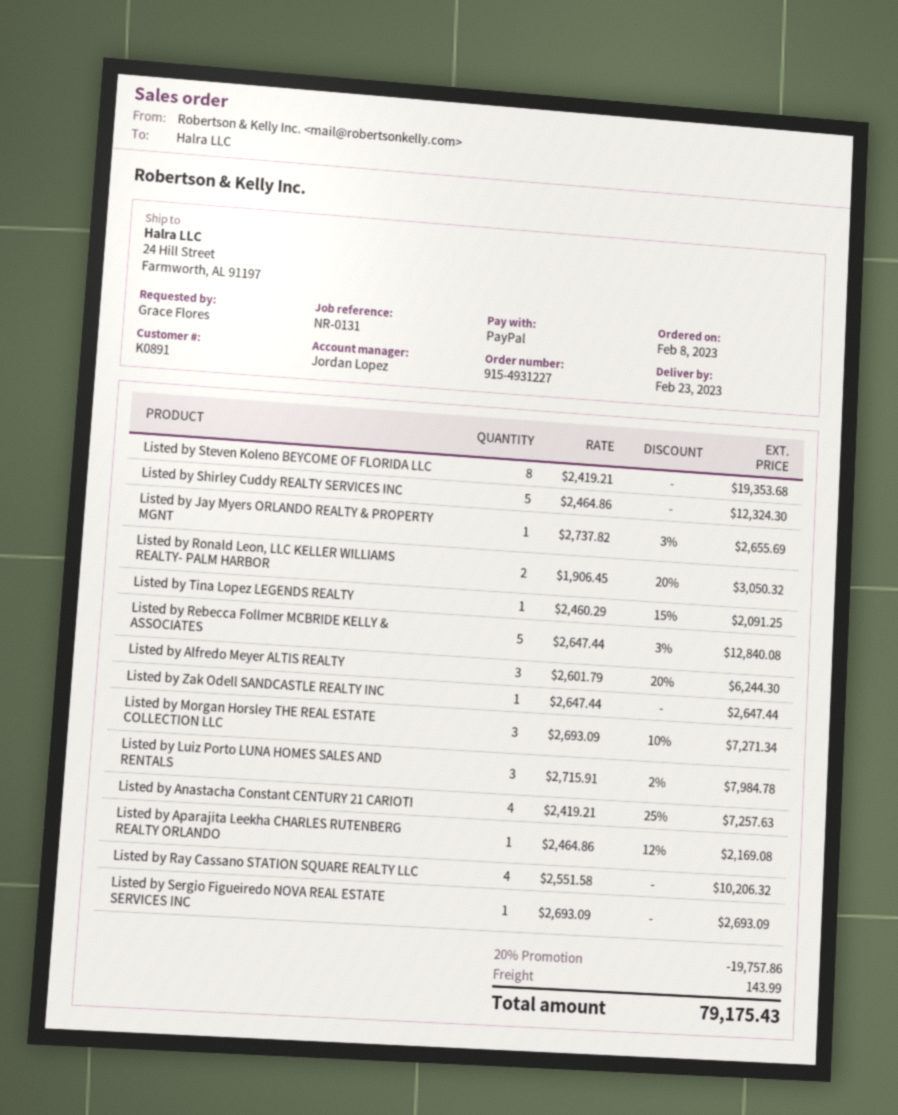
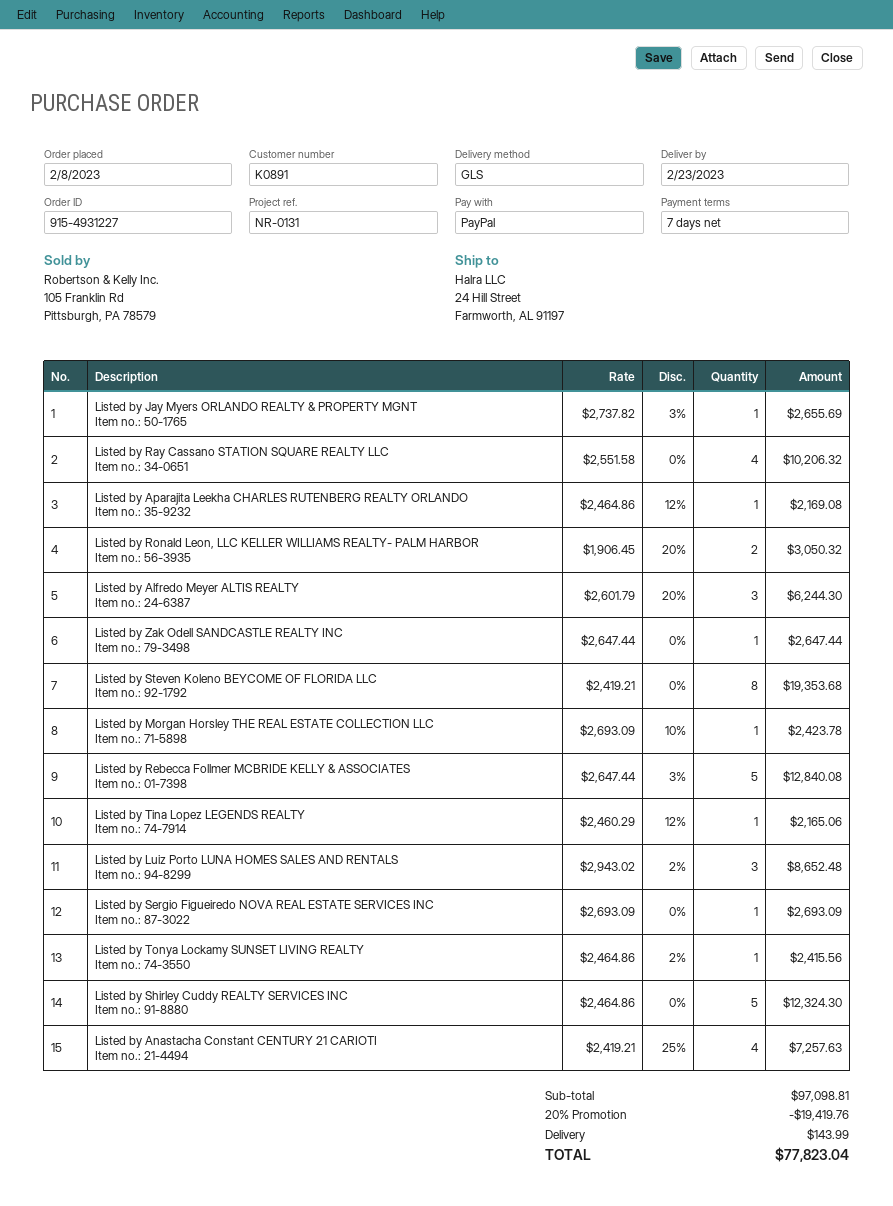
Listed by Tina Lopez LEGENDS REALTY: 1 x 2460.29 - 15% = 2091.25 -> 1 x 2460.29 - 12% = 2165.06
Listed by Morgan Horsley THE REAL ESTATE COLLECTION LLC: 3 x 2693.09 - 10% = 7271.34 -> 1 x 2693.09 - 10% = 2423.78
Listed by Luiz Porto LUNA HOMES SALES AND RENTALS: 3 x 2715.91 - 2% = 7984.78 -> 3 x 2943.02 - 2% = 8652.48
Listed by Tonya Lockamy SUNSET LIVING REALTY: none -> 1 x 2464.86 - 2% = 2415.56
discount: 20% = 19757.86 -> 20% = 19419.76
total: 79175.43 -> 77823.04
§
EXERCISE GOAL:
Please give the entries again word for word, without any pictures.

WRITTEN ANSWER:
Listed by Tina Lopez LEGENDS REALTY: 1 x 2460.29 - 15% = 2091.25 -> 1 x 2460.29 - 12% = 2165.06
Listed by Morgan Horsley THE REAL ESTATE COLLECTION LLC: 3 x 2693.09 - 10% = 7271.34 -> 1 x 2693.09 - 10% = 2423.78
Listed by Luiz Porto LUNA HOMES SALES AND RENTALS: 3 x 2715.91 - 2% = 7984.78 -> 3 x 2943.02 - 2% = 8652.48
Listed by Tonya Lockamy SUNSET LIVING REALTY: none -> 1 x 2464.86 - 2% = 2415.56
discount: 20% = 19757.86 -> 20% = 19419.76
total: 79175.43 -> 77823.04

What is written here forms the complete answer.